• **Task details**:
Give the records again in full, exactly as they appear, but without the pictures.

Change detection outputs
##############################

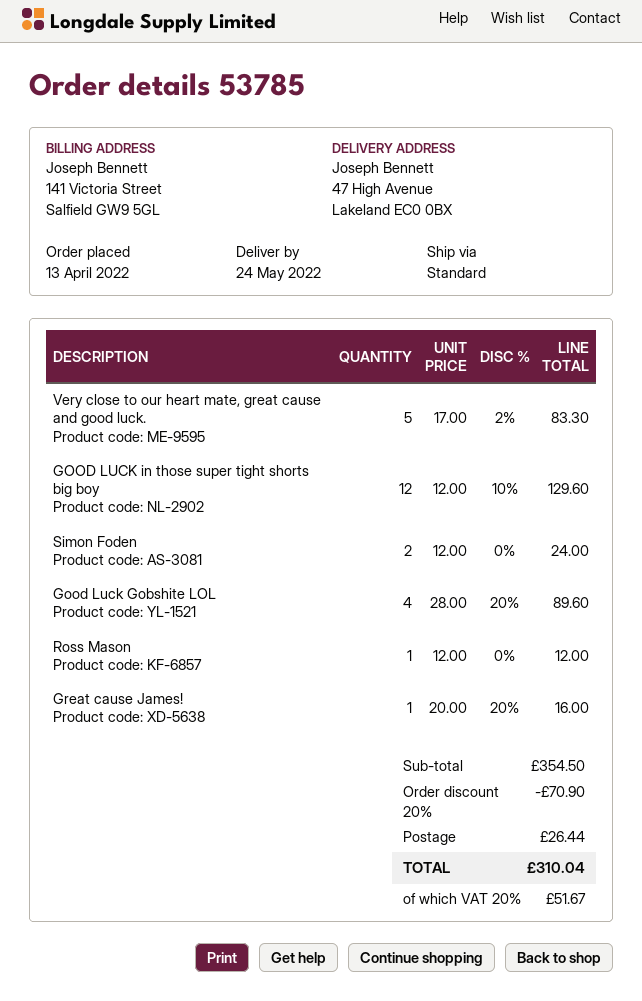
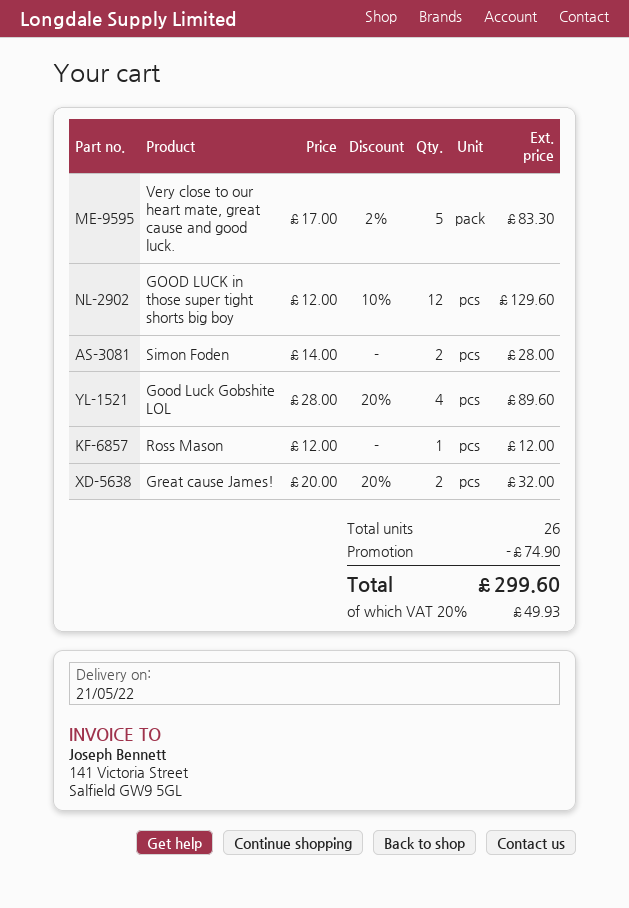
delivery date: 2022-05-24 -> 2022-05-21
Simon Foden: 2 x 12.00 = 24.00 -> 2 x 14.00 = 28.00
Great cause James!: 1 x 20.00 - 20% = 16.00 -> 2 x 20.00 - 20% = 32.00
discount: 70.90 -> 74.90
shipping: 26.44 -> none
tax: 20% = 51.67 -> 20% = 49.93
total: 310.04 -> 299.60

##############################

• **Task answer**:
delivery date: 2022-05-24 -> 2022-05-21
Simon Foden: 2 x 12.00 = 24.00 -> 2 x 14.00 = 28.00
Great cause James!: 1 x 20.00 - 20% = 16.00 -> 2 x 20.00 - 20% = 32.00
discount: 70.90 -> 74.90
shipping: 26.44 -> none
tax: 20% = 51.67 -> 20% = 49.93
total: 310.04 -> 299.60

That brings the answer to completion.